I had some leftover innegra (2oz polypropylene weave) so I vacuum bagged it using a fresh bag and no peel ply. Direct lamination-to-bag. The innegra is sandwiched between 2 layers of 4oz on a 2# EPS core. I rollered the lam prior to putting it in the bag and ran the breather on the dry side. On the deck side I ran the lam pretty dry and ended up with a 75% fill, and on the bottom I ran it a little wetter and got a complete fill. I was real happy with the deck side because I like a little texture on my decks, and the bottom came out with a really clean fill coat. I don't see any bubbles or pin air.
Do you have any tips or suggestions or observations on this process and how to improve on it? I was happy with the results I got but there's always room for improvement and I know you've done it all.
As a shaper of foam, I know you have shaped some unusual projects, ie car parts, propellers, mega boards. Would you please talk about some of those?
All the best
Personally I'm always ready to learn, although I do not always like being taught. - Winston Churchill
Hi Greg and thanks!
Which epoxy is the least viscous? For laminating tight weave cloth, regular surf epoxies are hard to wet out. I've tried heating it, and thinning with xylene.

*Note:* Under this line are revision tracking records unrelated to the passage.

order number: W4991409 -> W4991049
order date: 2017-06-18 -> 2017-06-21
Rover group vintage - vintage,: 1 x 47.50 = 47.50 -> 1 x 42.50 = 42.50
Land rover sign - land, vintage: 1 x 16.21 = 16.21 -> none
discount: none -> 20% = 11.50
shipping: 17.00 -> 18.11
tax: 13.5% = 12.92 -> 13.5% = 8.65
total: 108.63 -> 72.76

Do you have any recomendations?
I also wanted to ask about mixing resin usage on a board. I have some 2.6oz S-Glass with a really tight weave that I have been using for deckpads and fin patches. For deck patches I've been laying 2 layers at opposing diagonal bias to spread the load differently from the primary lamination. I also did a deckpatch on one board (PU core) using a 4oz hemp weave. What's your opinion about using a stiffer modulus resin for deckpatches in general and these two materials in particular?
Lastly, (and sorry about being greedy)
Surf epoxies branded as being eco-friendly have become quite fashionable. You're an acknowledged expert on resin composition so I think most people here will be interested in your opinions about the topic.

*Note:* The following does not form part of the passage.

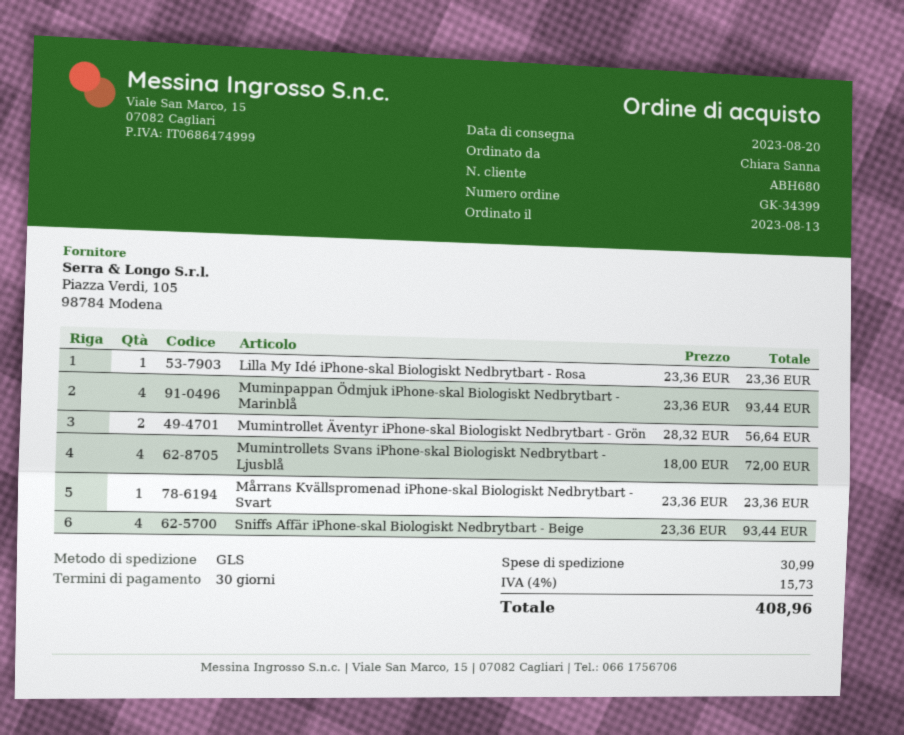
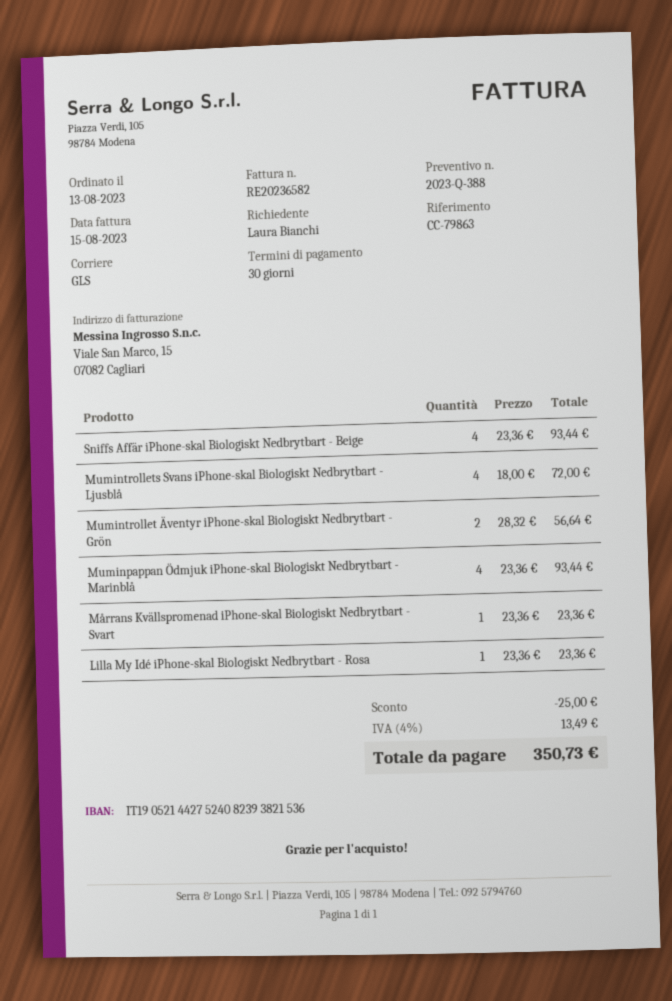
ordered by: Chiara Sanna -> Laura Bianchi
discount: none -> 25.00
shipping: 30.99 -> none
tax: 4% = 15.73 -> 4% = 13.49
total: 408.96 -> 350.73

Without mentioning any company names or other identifiers, can you give us an idea what the spread is between the cleanest vs dirtiest epoxies that get marketed for surfboard construction?
What's the potential for improvement on the eco-basis?

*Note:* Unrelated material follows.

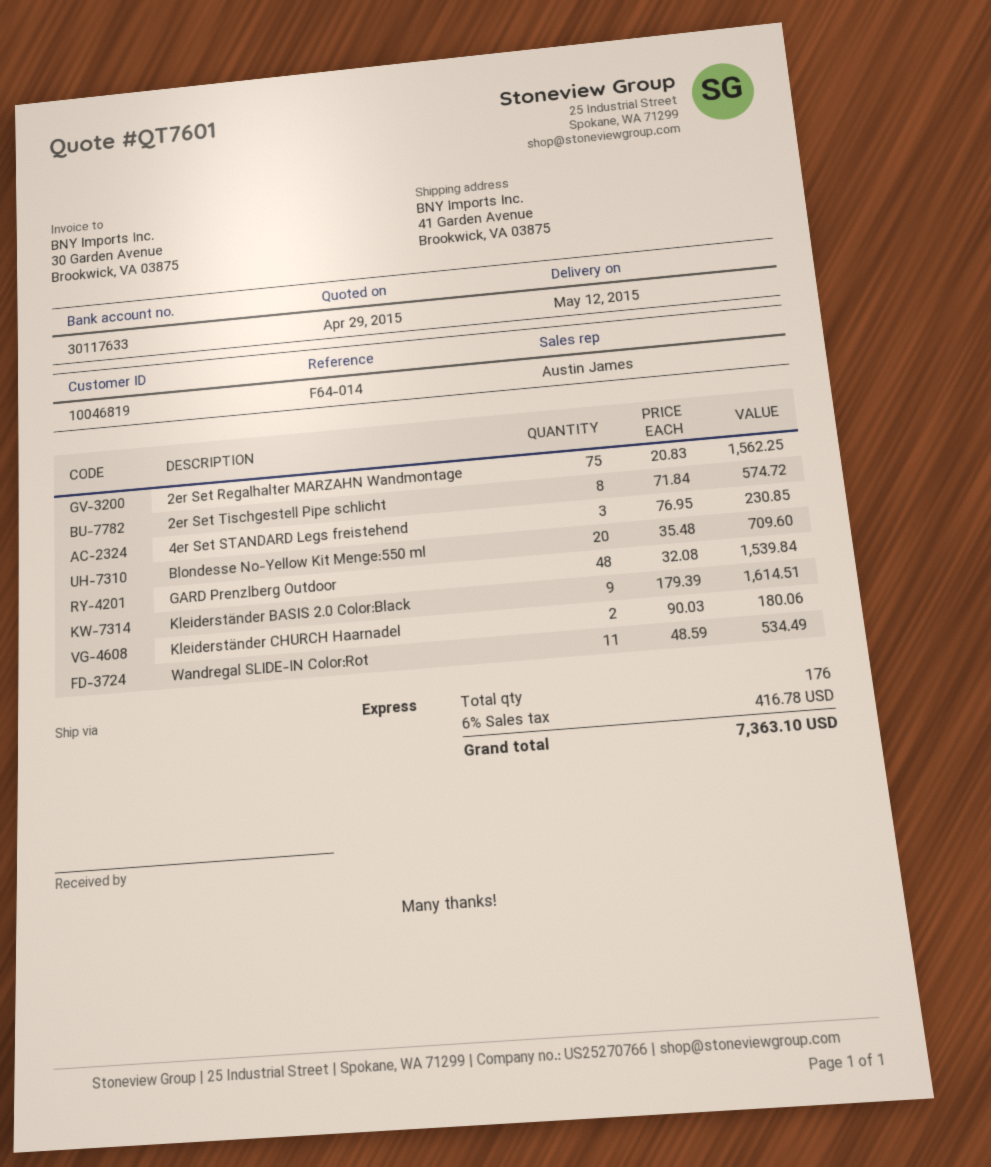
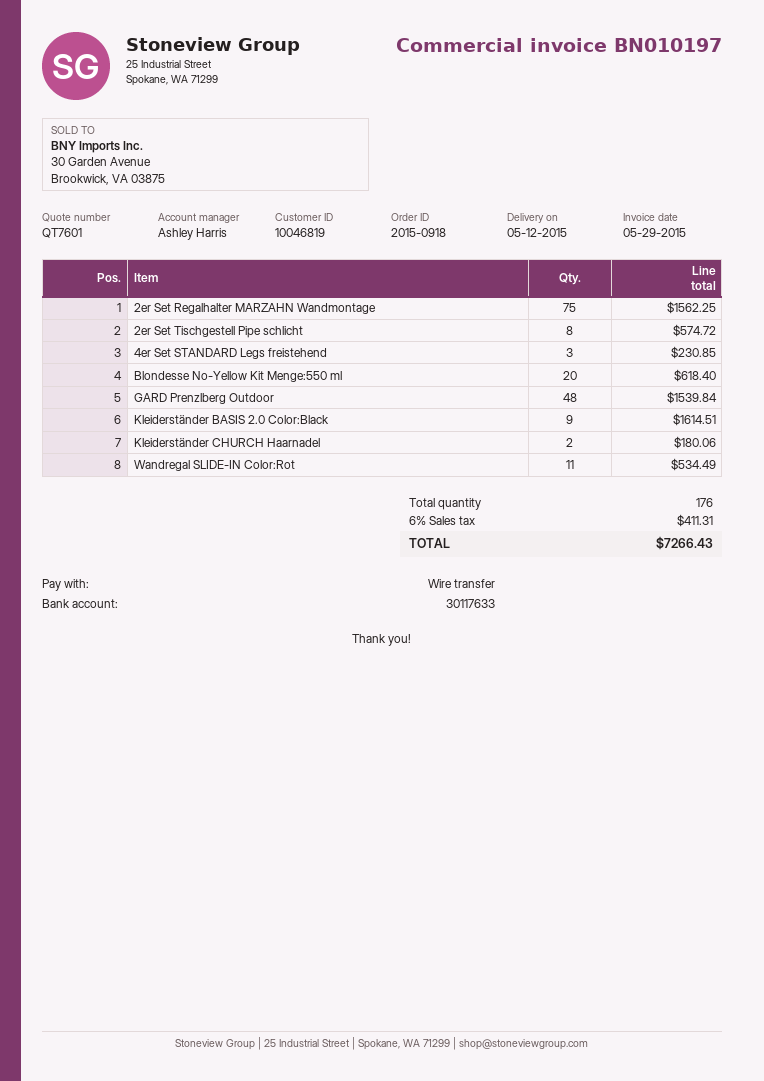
sales rep: Austin James -> Ashley Harris
Blondesse No-Yellow Kit Menge:550 ml: 20 for 709.60 -> 20 for 618.40
tax: 6% = 416.78 -> 6% = 411.31
total: 7363.10 -> 7266.43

Are you aware of any positive or negative effects on performance that may be caused by eco-related differences in these epoxies when compared to the epoxies that aren't marketed as eco-friendly?
Thanks so much for doing this. I've glassed about 50 boards with RR. Mostly Kwik Kick for the last 30 or so, and primarily over PU foam. One question and one request..
1. Please spill the beans on this "Ultra Epoxy". What is it?
2. Do you have any plans to release some sort of sealer or speed finish or "secret sauce" as a final coat over epoxy? I currently use Behr concrete/tile sealer, but I think the perfect sealer would be a little bit more viscous and be able to cover up minor weave-burns and imperfections a little bit better. It would be great to be able to aggressively sand epoxy hot coats with 100 grit and then lay down a nice thin coat of something to seal it all up. Am I the only one looking for this?
Like yourself, though not quite as long as yourself, I have been working with epoxy resins since early 80's. Saw my first EPS foam blank in 1983 while working for Gary Linden. We called it Styro-foam then. Soon after we began buying extruded foam from Japan. It was called Cross-Tune blanks. I beleive it was before Dow Chemical was selling theirs. We galssed them using that dark yellow West System stuff. Quite the learning curve there.
Been glassing some lightweight PU foam with Epoxy lately. Boards seem to be really durable. Quite happy with the results. I want to try your Kwik Kick resin. It makes sense.
My question is, do you think that a post-cure process is nessesary in surfboard production? I have a heater box in my shop and have them in there for at least 1/2 hour before board leaves the shop. I know many other industries who use this type or resin do this.
Thanks, Barry Snyder
Surfboards made by hand. Not machine.
When I sand epoxy after having only cured at room temp for 24 hours, I get a slight chemical burn on my face. But sanding after a post cure at 110 degrees for 24 hours, there is no chemical burn to my face.
Is there some bad chemical in epoxy that goes away after post curing? Am I crazy?
"Is there some bad chemical in epoxy that goes away after post curing? Am I crazy?"
Must it be either/or? Haha
All the best Dwight
No fully cure epoxy is still skin sensitive. Only full cure epoxy should be sand. Post curing increase hardness and elongation to break of most epoxy resin. With all epoxy i go 12h at 45C before sanding.